NO PASSPORTS FOR NEWBORNS 

Duncan Bannatyne voiced the frustration of thousands in May when his family was unable to register the births of his two granddaughters. The former Dragons’ Den star feared the shutdown of register offices meant they wouldn’t be able to get a passport in time to spend Christmas with him.

Duncan Bannatyne (right) voiced frustration in May when his family was unable to register the births of his two granddaughters

The multi-millionaire, who is seeing out the pandemic with wife Nigora at the couple’s £5million home in Portugal, tweeted to his 750,000 followers: ‘My granddaughters were recently born. We cannot register the births as the register office is closed. We can’t apply for passports as they have no birth certificates.

‘A small problem in comparison to what many people are suffering I know. But why can’t registration be done by post?’

In another tweet, the 71-year-old, pictured with his wife, explained: ‘They have to wait until register office starts registering births. That could be November. Then they might not get an appointment until mid-November.’
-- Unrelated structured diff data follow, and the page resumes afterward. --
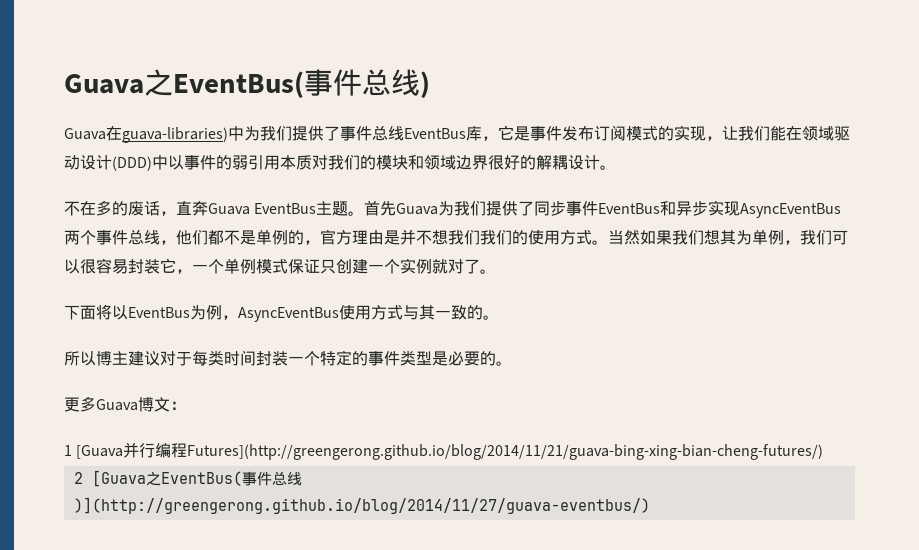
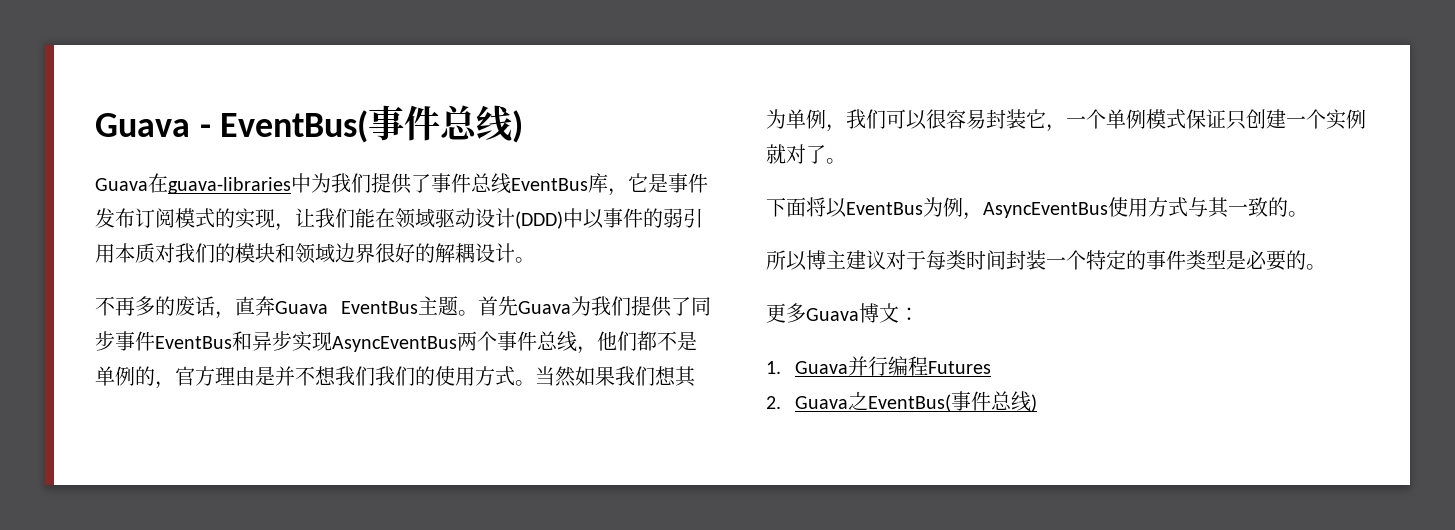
- Guava之EventBus(事件总线)
+ Guava - EventBus(事件总线)
- Guava在guava-libraries)中为我们提供了事件总线EventBus库，它是事件发布订阅模式的实现，让我们能在领域驱动设计(DDD)中以事件的弱引用本质对我们的模块和领域边界很好的解耦设计。
+ Guava在guava-libraries中为我们提供了事件总线EventBus库，它是事件发布订阅模式的实现，让我们能在领域驱动设计(DDD)中以事件的弱引用本质对我们的模块和领域边界很好的解耦设计。
- 不在多的废话，直奔Guava EventBus主题。
+ 不再多的废话，直奔Guava EventBus主题。
- 1 [Guava并行编程Futures](http://greengerong.github.io/blog/2014/11/21/guava-bing-xing-bian-cheng-futures/)
- 2 [Guava之EventBus(事件总线)](http://greengerong.github.io/blog/2014/11/27/guava-eventbus/)
+ 1. Guava并行编程Futures
+ 2. Guava之EventBus(事件总线)

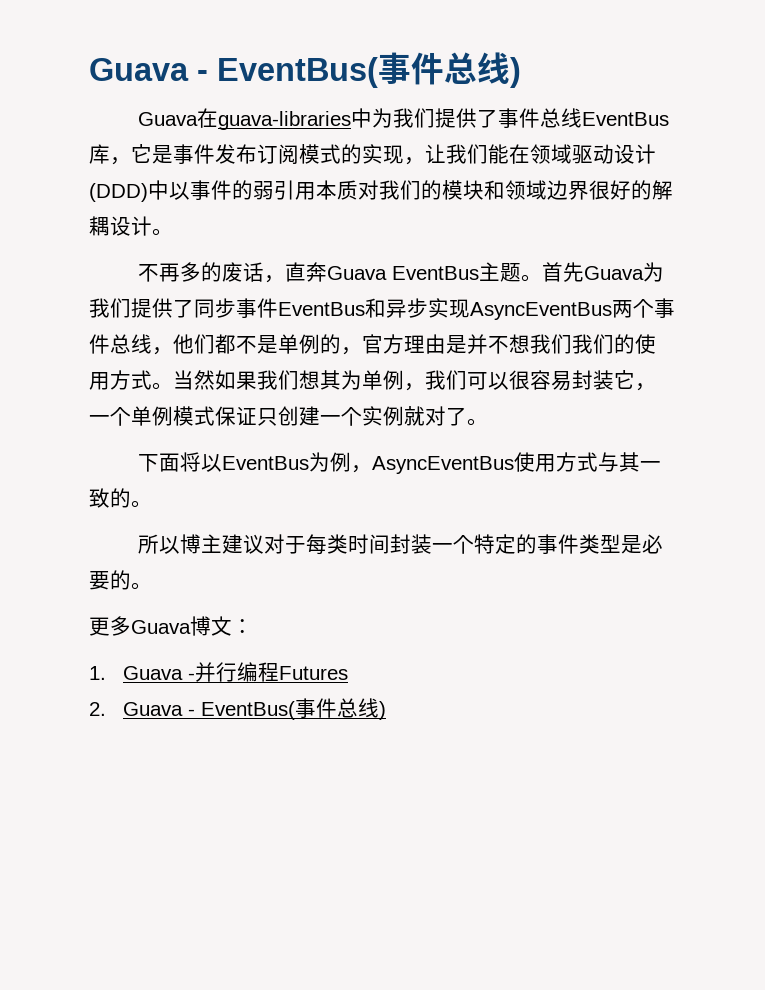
- 1. Guava并行编程Futures
+ 1. Guava -并行编程Futures
- 2. Guava之EventBus(事件总线)
+ 2. Guava - EventBus(事件总线)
The NHS is also facing a backlog of patients, with those suspected of having cancer of primary concern.

NHS data shows there were more than 180,000 people in England waiting for an endoscopy at the end of May – up from 125,160 in May 2019.

Cancer Research UK says around 2.3million fewer tests that help diagnose cancer have taken place since lockdown started.

Fewer than one in six workers is thought to have so far returned to their offices.

A DVLA spokesman said social distancing at its offices meant ‘application times can be longer than usual’.

A Home Office spokesman said: ‘Her Majesty’s Passport Office has continued to operate throughout the coronavirus pandemic, processing standard passport applications. We have been very clear it will take longer than usual to receive a passport as a result of changed working practices designed to keep both customers and staff safe.’